Monday, December 07, 2020

A Few CoVid Snippets

The update from the NH Veterans Home is that they are up to 20 deaths.  Our 102-year-old friend is still alive, but failing. It's tough for the staff, it's tough for the families, and it's tough for the vets who live there, getting moved from place to place and seeing their friends die.

Bsking sends me interesting stuff from Massachusetts. After an initial brutal surge of cases and deaths at the beginning of the pandemic, the state has not had any excess deaths since June 6. You can look at the Worldometer graphs illustrating the C19 deaths. Or here are the numbers over the last few years from CDC. The clarity isn't great, but the spike on the right is February through June. If you just look at deaths per million overall, Massachusetts is one of the highest, but that is largely the early surge. My reading, for what it's worth, is that the huge number of cases came from lots of international contact and lots of contact with New York, which has even more international contact. Since then, they have been very cautious and they have lots of medical personnel and very good hospitals.  They know what they are doing, and even with the recent spike in number of cases they have had only a slight rise in deaths.



Instapundit is increasingly selective in its reporting.  If you go over it's all "Gee, we hate masks, and they probably don't do much," and "Those Democratic politicians are such hypocrites about not following their own rules," and the continued complaint that the experts haven't covered themselves in glory and have squandered the public trust. Lots of experts said lots of things in February and March, and Reynolds's crew has chosen to focus on the ones who got things wrong and since then, quite intentionally undermined the public trust in the whole group.  So where are the deaths coming from, then, now that we are almost up to almost 300,000? There is conveniently very little discussion what should be done, only what shouldn't.  Big help.

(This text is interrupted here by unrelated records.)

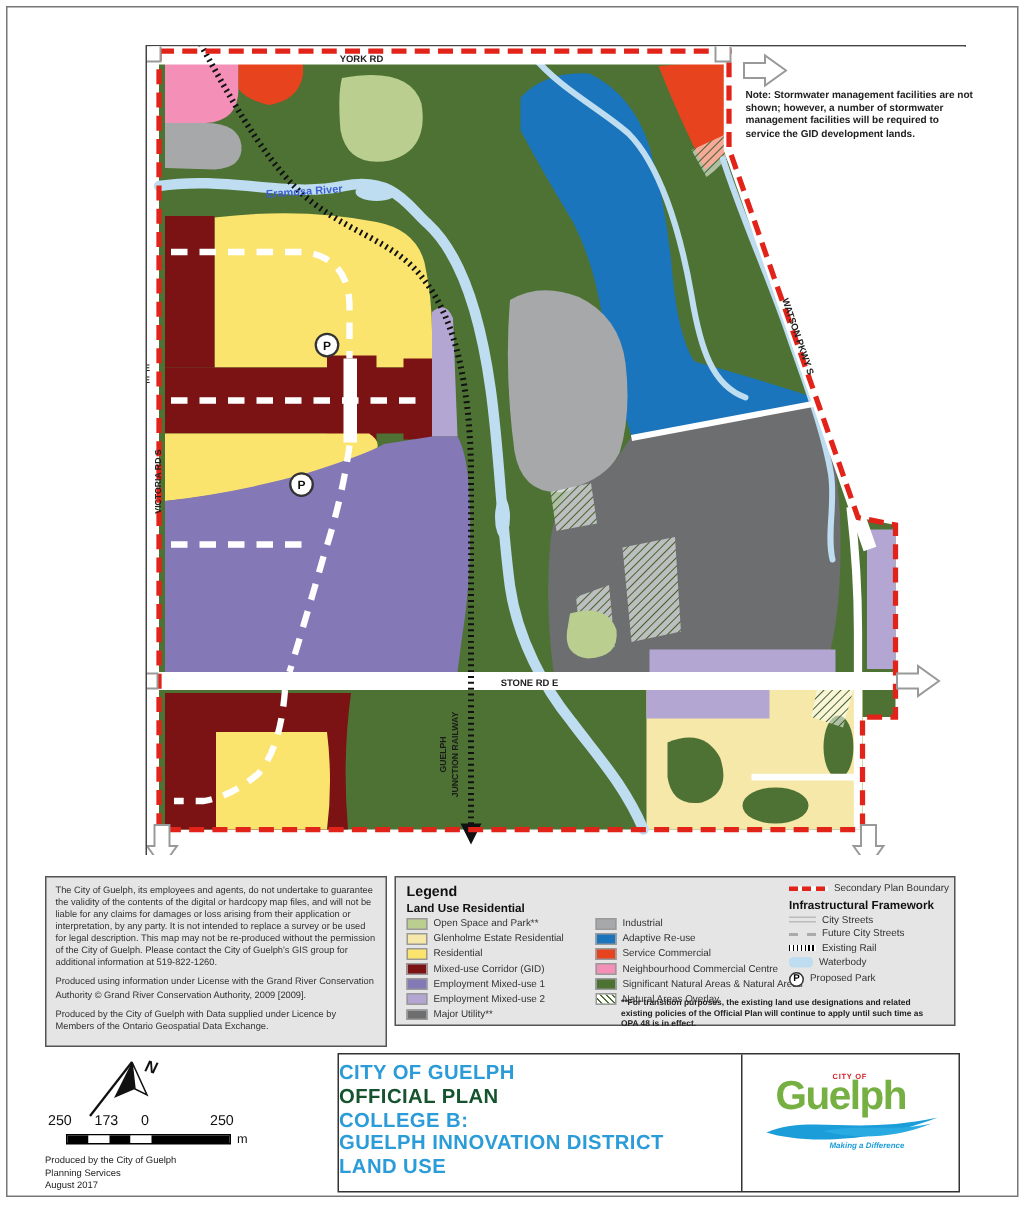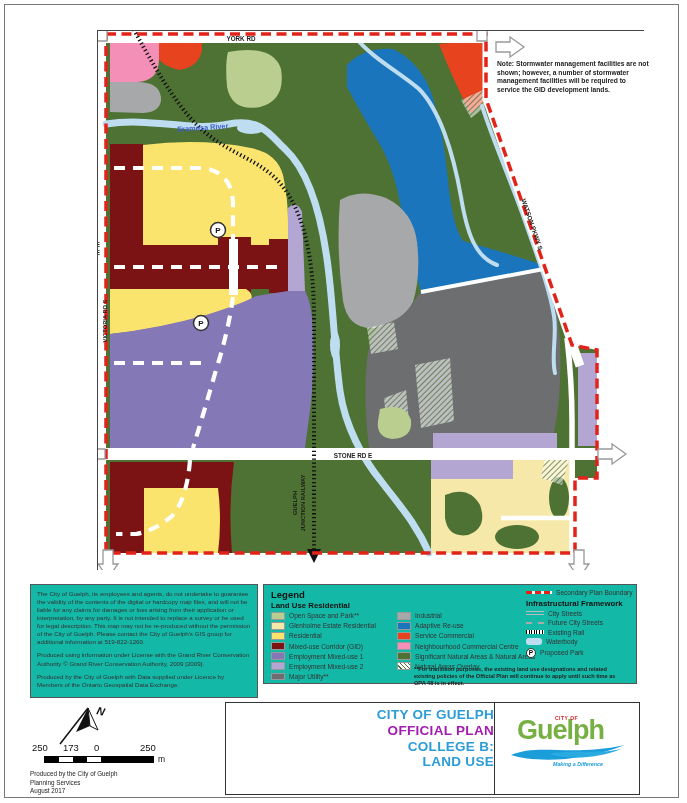--- a/index.html
+++ b/index.html
@@ -9,7 +9,7 @@
   .map-frame { position:absolute; left:97px; top:30px; width:547px; height:540px; border:1px solid #444; background:#fff; }
   .map-svg { position:absolute; left:0; top:0; }
   .note { position:absolute; left:399px; top:29px; width:153px; font-size:6.7px; font-weight:bold; color:#222; line-height:1.3; }
-  .box { position:absolute; border:1px solid #555; background:#14b8a6; }
+  .box { position:absolute; border:1px solid #555; background:#e5e5e5; }
   .disclaimer-box { left:30px; top:584px; width:228px; height:114px; padding:5px 6px; }
   .disclaimer-box p { font-size:6.2px; color:#333; line-height:1.3; margin-bottom:5px; }
   .legend-box { left:263px; top:584px; width:374px; height:100px; padding:4px 7px; }

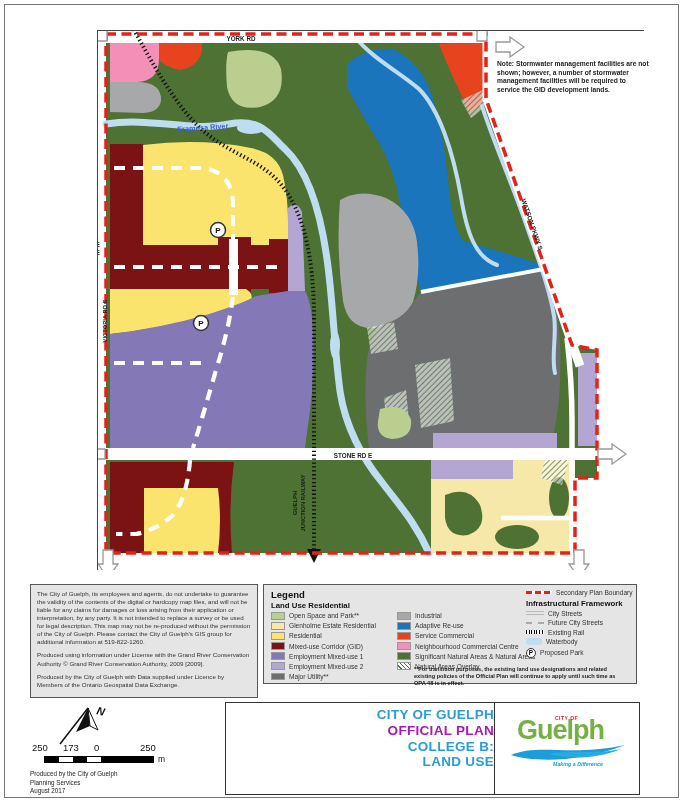--- a/index.html
+++ b/index.html
@@ -42,7 +42,7 @@
   .scale-unit { position:absolute; left:128px; top:54px; font-size:8.5px; color:#111; }
   .credits { position:absolute; left:0; top:70px; font-size:6.3px; color:#222; line-height:1.35; }
   .title-box { position:absolute; left:225px; top:702px; width:415px; height:93px; border:1px solid #333; }
-  .map-title { position:absolute; left:0; top:4px; width:268px; text-align:right; font-weight:bold; font-size:13.5px; line-height:1.17; letter-spacing:0.3px; }
+  .map-title { position:absolute; left:0; top:4px; width:268px; text-align:left; font-weight:bold; font-size:13.5px; line-height:1.17; letter-spacing:0.3px; }
   .logo-box { position:absolute; left:268px; top:0; width:145px; height:91px; border-left:1px solid #333; }
   .logo { position:absolute; left:14px; top:14px; width:118px; }
   .logo-cityof { position:absolute; left:46px; top:-2px; font-size:5px; font-weight:bold; color:#D12128; letter-spacing:0.5px; }

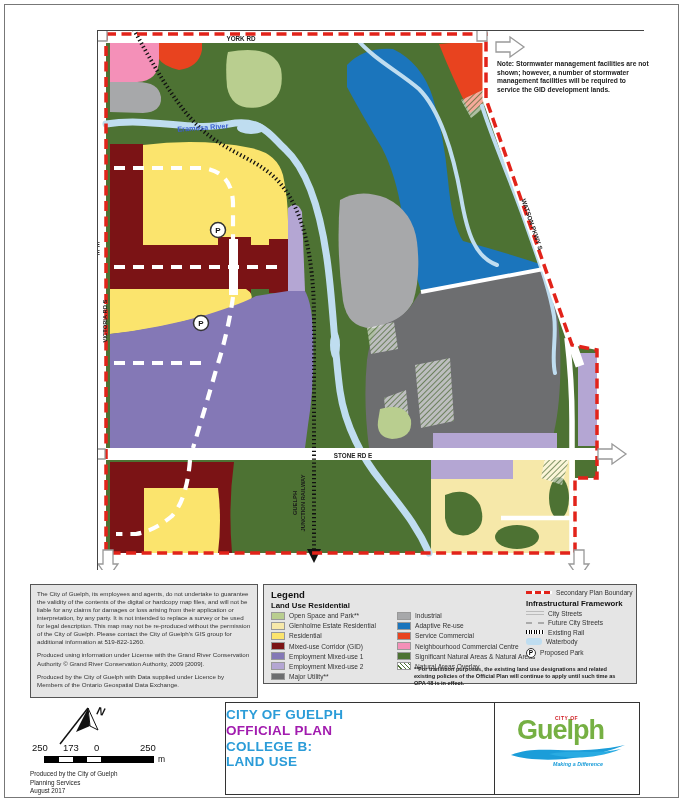--- a/index.html
+++ b/index.html
@@ -300,7 +300,7 @@
   <div class="title-box">
     <div class="map-title">
       <div style="color: rgb(43, 156, 216);">CITY OF GUELPH</div>
-      <div style="color: #a21caf;">OFFICIAL PLAN</div>
+      <div style="color: #14532d;">OFFICIAL PLAN</div>
       <div style="color: rgb(43, 156, 216);">COLLEGE B:</div>
       <div style="color: rgb(43, 156, 216);">LAND USE</div>
     </div>

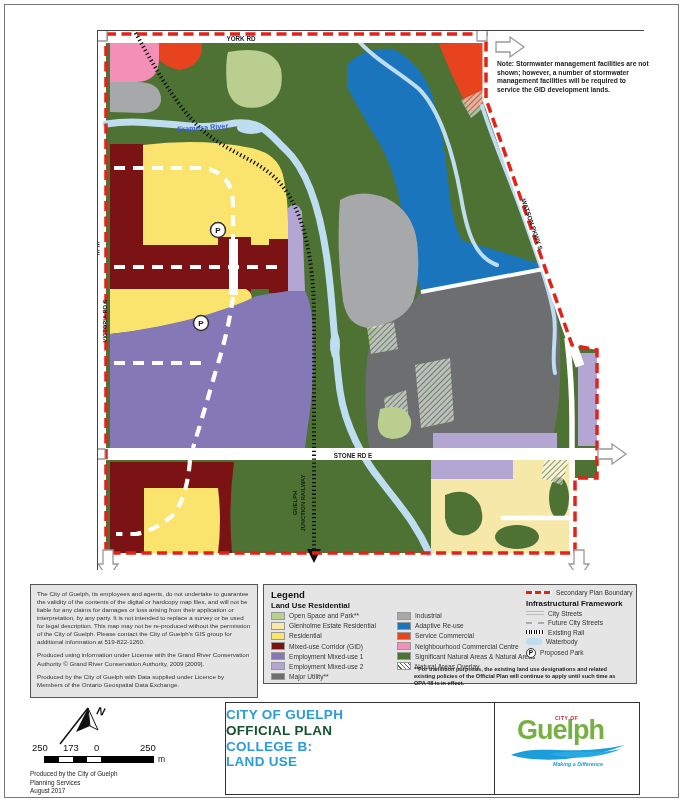--- a/index.html
+++ b/index.html
@@ -302,6 +302,7 @@
       <div style="color: rgb(43, 156, 216);">CITY OF GUELPH</div>
       <div style="color: #14532d;">OFFICIAL PLAN</div>
       <div style="color: rgb(43, 156, 216);">COLLEGE B:</div>
+      <div style="color: rgb(43, 156, 216);">GUELPH INNOVATION DISTRICT</div>
       <div style="color: rgb(43, 156, 216);">LAND USE</div>
     </div>
     <div class="logo-box">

I like to take different looks on data, so I invite you over to the Worldometers breakdown by state.  Click on the "Deaths per million" column and scroll to the bottom. Vermont (130) and Maine(169), very very low. That's northern New England (we'll get to NH in a moment). The Canadian Maritimes right across the border are similarly low.  Quebec is not. Next are Hawaii(185) and Alaska(198), which have such low contact with the outside you'd think it would be even better - but still very low. The numbers jump up fast from there to Oregon (248), Utah (296), and Washington (389). Pacific Northwest and Mountain West.  Mountain West was very low all along and has just started to spike. New Hampshire at 416, and when we remember that SE NH is the farther suburbs of Boston, that's pretty low.  The rest of the state is not quite as low as VT and ME, but more in line with that. Then another jump to two from Appalachia, KY and WV.  Note that Virginia is not much farther up the list despite having half the suburbs of DC up top and North Carolina just a bit further up despite its urban Golden Triangle, so being up in the mountains seems to a considerable advantage. Wyoming, Idaho, and Colorado are in there, more Mountain West states. Is level of interaction going to turn out to be the dominant factor? You can't catch it if you don't see anyone I suppose.   

California?  I don't know.  The top half might be like the Pacific Northwest, but huge Los Angeles has got to dominate the numbers, wouldn't you think? Oklahoma is an outlier, doing better than all the states that border it.  So that's the best 15.  Northern New England, the separated states, the Pacific Northwest, Appalachia, and the Mountain West.  Moving to the top of the chart, it is largely the big urban centers of the Northeast, but it is worth noting that they hit the top of the chart with lots of deaths early on but have leveled out.  the rest of the country has been catching up with them. Louisiana and Mississippi are in there - that seems related, and the two Dakotas went from near the bottom to near the top over the past two months. Does that mean the Midwest or Mountain West are going to be hit hardest next?  If you think yes, what's your theory about that?

2 comments:

Texan99 said...

I see only the weakest sort of evidence that mandatory, state-driven policies have any effect. A good sign that we barely grasp the causation mechanisms at work is our inability to make accurate predictions about how a problem is going to play out. Without clear predictions and principled analysis of which guesses prove right or wrong, we revert to something not far removed from superstition and panicky rumors. Underlying all this is a conviction that there just MUST be some approach that will prevent the virus from spreading, a notion for which we have practically no evidence. We just hate having to entertain the possibility, and so grasp at straws.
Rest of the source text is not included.